No Longer at Ease

Plot summary

The novel begins with the trial of Obi Okonkwo on the charge of accepting a bribe. It then jumps back in time to a point before his departure for England and works its way forward to describe how Obi ended up on trial.

The members of the Umuofia Progressive Union (UPU), a group of Umuofia natives who have left their villages to live in major Nigerian cities, have taken up a collection to send Obi to England to study Law, in the hope that he will return to help his people by representing them in the colonial legal system, particularly with respect to land cases. However, Obi switches his major to English and meets Clara Okeke, a student nurse, for the first time during a dance.

Obi returns to Nigeria after four years of studies and lives in Lagos with his friend Joseph. He takes a job with the Scholarship Board and is almost immediately offered a bribe by a man who is trying to obtain a scholarship for his sister. When Obi indignantly rejects the offer, he is visited by the girl herself, who implies that she will bribe him with sexual favors for the scholarship, another offer Obi rejects.

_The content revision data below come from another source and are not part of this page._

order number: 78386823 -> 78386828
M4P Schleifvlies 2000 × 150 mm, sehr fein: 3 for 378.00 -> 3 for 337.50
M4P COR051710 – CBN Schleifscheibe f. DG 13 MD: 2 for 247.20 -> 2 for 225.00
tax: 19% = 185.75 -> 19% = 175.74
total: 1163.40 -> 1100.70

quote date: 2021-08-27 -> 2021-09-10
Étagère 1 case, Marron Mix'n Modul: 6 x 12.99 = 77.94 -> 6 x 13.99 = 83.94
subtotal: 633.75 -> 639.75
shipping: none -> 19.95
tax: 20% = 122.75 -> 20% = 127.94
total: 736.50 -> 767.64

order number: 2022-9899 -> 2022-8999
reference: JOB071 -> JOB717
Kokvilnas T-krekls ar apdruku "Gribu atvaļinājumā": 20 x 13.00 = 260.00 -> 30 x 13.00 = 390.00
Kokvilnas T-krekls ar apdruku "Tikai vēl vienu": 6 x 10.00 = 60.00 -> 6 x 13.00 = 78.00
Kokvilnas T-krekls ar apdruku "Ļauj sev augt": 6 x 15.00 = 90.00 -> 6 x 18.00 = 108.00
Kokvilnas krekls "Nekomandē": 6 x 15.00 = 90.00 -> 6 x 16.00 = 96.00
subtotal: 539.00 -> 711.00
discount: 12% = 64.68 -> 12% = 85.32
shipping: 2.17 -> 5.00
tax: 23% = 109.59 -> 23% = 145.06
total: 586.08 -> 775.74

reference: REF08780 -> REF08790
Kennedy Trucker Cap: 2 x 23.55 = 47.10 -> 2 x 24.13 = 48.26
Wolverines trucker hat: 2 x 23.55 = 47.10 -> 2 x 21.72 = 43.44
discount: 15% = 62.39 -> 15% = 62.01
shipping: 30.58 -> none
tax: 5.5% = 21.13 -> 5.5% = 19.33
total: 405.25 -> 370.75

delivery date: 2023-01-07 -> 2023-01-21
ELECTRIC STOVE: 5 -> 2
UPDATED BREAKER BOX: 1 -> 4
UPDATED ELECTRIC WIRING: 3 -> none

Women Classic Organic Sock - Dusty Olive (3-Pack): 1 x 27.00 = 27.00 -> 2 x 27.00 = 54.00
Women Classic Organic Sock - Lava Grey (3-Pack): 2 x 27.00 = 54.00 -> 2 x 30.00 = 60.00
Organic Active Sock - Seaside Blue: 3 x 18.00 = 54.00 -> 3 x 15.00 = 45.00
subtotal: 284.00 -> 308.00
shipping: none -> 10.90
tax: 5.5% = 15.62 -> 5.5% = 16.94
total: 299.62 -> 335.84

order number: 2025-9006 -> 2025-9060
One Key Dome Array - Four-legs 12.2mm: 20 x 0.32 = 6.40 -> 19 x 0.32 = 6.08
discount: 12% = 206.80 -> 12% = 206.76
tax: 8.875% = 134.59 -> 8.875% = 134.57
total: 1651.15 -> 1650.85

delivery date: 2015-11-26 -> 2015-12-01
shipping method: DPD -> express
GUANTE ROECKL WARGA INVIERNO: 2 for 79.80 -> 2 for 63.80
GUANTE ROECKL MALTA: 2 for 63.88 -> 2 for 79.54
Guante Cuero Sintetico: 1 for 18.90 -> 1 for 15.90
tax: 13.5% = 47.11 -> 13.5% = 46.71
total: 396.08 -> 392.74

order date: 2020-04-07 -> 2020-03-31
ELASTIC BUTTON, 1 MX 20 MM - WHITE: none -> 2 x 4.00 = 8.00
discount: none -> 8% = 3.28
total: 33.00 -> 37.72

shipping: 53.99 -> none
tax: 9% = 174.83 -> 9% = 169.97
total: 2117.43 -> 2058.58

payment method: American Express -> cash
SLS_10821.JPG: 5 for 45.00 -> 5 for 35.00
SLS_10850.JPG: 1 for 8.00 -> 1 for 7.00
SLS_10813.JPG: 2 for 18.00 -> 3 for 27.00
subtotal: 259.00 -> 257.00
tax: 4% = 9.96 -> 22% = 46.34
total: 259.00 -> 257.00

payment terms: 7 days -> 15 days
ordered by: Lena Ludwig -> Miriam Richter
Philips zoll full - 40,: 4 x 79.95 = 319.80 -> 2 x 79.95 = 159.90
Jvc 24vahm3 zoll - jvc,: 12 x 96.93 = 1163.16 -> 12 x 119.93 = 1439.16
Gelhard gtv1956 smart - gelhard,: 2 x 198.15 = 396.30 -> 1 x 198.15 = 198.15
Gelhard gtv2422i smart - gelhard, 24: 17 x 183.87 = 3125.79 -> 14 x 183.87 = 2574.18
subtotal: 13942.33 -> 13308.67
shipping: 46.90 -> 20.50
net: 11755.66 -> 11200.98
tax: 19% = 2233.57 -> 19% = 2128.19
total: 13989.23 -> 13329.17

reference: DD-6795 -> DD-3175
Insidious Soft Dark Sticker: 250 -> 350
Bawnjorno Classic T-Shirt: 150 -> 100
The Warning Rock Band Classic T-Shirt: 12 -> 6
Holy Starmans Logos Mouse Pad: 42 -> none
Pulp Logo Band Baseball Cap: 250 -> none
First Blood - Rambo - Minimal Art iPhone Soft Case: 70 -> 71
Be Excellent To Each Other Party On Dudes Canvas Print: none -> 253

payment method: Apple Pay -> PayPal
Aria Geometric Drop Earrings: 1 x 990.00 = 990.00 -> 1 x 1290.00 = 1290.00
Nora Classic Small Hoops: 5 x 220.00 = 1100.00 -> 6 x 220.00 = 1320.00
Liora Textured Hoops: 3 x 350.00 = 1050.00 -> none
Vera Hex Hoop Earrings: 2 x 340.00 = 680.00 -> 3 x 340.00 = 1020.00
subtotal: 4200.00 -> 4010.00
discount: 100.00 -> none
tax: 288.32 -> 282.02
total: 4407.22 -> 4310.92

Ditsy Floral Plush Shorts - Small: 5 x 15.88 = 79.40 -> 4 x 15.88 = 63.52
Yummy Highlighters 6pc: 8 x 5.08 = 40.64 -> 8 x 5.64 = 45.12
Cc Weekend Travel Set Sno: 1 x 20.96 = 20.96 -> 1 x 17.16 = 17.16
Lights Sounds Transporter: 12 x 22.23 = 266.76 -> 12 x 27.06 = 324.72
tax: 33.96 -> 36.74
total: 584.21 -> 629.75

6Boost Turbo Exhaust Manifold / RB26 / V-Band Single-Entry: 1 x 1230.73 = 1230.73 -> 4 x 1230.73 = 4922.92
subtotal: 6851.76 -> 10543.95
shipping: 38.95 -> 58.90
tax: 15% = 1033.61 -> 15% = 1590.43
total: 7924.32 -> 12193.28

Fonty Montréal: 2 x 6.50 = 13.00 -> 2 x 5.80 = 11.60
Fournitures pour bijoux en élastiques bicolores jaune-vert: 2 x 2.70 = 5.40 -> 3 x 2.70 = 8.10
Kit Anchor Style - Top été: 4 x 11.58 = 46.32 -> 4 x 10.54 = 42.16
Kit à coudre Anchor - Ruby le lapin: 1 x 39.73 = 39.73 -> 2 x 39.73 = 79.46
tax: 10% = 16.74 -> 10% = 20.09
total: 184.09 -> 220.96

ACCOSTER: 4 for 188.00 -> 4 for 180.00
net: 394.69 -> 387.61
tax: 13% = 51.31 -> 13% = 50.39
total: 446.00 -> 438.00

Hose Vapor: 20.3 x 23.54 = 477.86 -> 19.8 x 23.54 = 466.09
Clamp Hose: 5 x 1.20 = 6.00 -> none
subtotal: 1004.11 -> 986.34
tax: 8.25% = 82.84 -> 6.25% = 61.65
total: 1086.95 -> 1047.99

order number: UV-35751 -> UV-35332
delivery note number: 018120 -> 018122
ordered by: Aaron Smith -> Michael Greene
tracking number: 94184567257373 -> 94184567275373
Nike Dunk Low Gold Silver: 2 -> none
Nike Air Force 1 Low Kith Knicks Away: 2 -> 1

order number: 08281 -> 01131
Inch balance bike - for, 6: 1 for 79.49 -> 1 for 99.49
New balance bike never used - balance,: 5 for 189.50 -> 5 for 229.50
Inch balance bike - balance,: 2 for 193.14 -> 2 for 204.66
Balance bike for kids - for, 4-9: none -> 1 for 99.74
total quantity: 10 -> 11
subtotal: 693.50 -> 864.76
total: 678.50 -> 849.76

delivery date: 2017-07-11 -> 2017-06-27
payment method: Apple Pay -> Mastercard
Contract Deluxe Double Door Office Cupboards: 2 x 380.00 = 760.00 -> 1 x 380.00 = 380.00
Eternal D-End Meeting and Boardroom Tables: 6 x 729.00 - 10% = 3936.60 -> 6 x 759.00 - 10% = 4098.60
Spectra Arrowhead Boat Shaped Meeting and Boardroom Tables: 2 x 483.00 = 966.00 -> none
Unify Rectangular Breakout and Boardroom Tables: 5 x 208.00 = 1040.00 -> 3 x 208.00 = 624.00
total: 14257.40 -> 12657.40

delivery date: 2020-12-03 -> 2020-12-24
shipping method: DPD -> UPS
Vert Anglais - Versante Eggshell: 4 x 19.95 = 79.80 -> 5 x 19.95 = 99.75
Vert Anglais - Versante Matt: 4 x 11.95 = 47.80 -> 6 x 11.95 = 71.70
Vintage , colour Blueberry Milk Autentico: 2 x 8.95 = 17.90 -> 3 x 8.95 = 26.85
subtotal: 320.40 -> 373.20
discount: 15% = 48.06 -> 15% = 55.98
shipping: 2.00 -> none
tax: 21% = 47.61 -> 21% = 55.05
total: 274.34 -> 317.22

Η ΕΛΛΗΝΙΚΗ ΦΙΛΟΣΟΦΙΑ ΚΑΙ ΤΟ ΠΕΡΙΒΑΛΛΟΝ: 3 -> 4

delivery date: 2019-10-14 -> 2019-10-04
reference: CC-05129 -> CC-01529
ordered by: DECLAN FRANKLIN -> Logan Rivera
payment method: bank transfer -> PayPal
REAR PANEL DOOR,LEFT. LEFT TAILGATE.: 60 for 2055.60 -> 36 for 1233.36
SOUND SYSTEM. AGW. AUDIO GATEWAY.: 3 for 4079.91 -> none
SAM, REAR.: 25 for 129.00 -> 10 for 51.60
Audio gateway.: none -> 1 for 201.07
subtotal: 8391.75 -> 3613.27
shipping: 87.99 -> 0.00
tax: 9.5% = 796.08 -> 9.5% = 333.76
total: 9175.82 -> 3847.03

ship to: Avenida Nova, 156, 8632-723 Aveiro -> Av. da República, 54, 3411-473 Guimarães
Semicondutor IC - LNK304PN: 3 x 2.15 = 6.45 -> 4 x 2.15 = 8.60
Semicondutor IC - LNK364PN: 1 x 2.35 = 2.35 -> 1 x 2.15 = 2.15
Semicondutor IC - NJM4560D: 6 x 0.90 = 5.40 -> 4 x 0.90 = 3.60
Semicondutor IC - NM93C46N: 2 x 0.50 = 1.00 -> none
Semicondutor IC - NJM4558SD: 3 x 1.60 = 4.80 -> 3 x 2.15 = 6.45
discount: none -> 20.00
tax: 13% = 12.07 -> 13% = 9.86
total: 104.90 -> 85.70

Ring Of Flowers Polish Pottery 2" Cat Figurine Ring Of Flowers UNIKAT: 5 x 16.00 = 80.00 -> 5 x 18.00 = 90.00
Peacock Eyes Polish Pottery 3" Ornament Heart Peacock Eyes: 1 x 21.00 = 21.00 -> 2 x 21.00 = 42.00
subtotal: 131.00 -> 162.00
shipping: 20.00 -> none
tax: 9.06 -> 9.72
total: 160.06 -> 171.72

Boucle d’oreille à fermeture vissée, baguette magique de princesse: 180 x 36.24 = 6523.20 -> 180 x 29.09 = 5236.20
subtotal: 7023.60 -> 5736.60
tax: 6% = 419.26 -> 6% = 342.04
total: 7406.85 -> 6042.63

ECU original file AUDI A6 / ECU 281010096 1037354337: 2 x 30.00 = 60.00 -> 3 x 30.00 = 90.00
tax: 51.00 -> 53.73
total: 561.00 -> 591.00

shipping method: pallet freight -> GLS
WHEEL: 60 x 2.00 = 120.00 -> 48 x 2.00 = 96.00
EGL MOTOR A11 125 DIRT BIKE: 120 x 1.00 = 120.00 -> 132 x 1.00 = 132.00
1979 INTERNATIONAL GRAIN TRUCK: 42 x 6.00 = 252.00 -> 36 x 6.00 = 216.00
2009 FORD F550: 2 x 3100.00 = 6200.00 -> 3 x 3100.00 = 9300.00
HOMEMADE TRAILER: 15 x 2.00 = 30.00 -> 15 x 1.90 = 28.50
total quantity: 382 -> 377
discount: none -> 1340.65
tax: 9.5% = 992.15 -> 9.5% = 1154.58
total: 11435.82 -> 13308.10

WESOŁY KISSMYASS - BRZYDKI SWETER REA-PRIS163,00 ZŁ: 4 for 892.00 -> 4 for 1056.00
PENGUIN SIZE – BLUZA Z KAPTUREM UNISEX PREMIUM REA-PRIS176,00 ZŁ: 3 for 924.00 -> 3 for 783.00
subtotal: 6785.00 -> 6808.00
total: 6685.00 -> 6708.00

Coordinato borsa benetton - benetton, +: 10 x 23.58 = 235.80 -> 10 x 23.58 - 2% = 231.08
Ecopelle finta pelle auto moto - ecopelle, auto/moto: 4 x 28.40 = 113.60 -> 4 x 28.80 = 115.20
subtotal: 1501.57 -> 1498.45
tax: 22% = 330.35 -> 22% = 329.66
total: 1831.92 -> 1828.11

At the same time, Obi is developing a romantic relationship with Clara who reveals that she is an osu, an outcast by her descendants, meaning that Obi cannot marry her under the traditional ways of the Igbos. He remains intent on marrying Clara, but even his Christian father opposes, albeit reluctantly due to his desire to progress and eschew the "heathen" customs of pre-colonial Nigeria. His mother begs him on her deathbed not to marry Clara until after her death, threatening to kill herself if her son disobeys. When Obi informs Clara of these events, Clara breaks the engagement and intimates that she is pregnant. Obi arranges an abortion which Clara reluctantly undergoes, but she suffers complications and refuses to see Obi. Obi sinks deeper into financial trouble partly due to poor planning on his end, in part due to the need to repay his loan to the UPU and to pay for his siblings' education, and in part due to the cost of the illegal abortion.

After hearing of his mother's death, Obi sinks into a deep depression and doesn't go home for the funeral, this is because he thought that the money he would have used to go and come back would be better served in the funeral and to help out across the house. When he recovers, he begins to accept bribes in a reluctant acknowledgement that it is the way of his world.

The novel closes as Obi takes a bribe and tells himself that it is the last one he will take, only to discover that the bribe was part of a sting operation. He is arrested, bringing us up to the events that opened the story.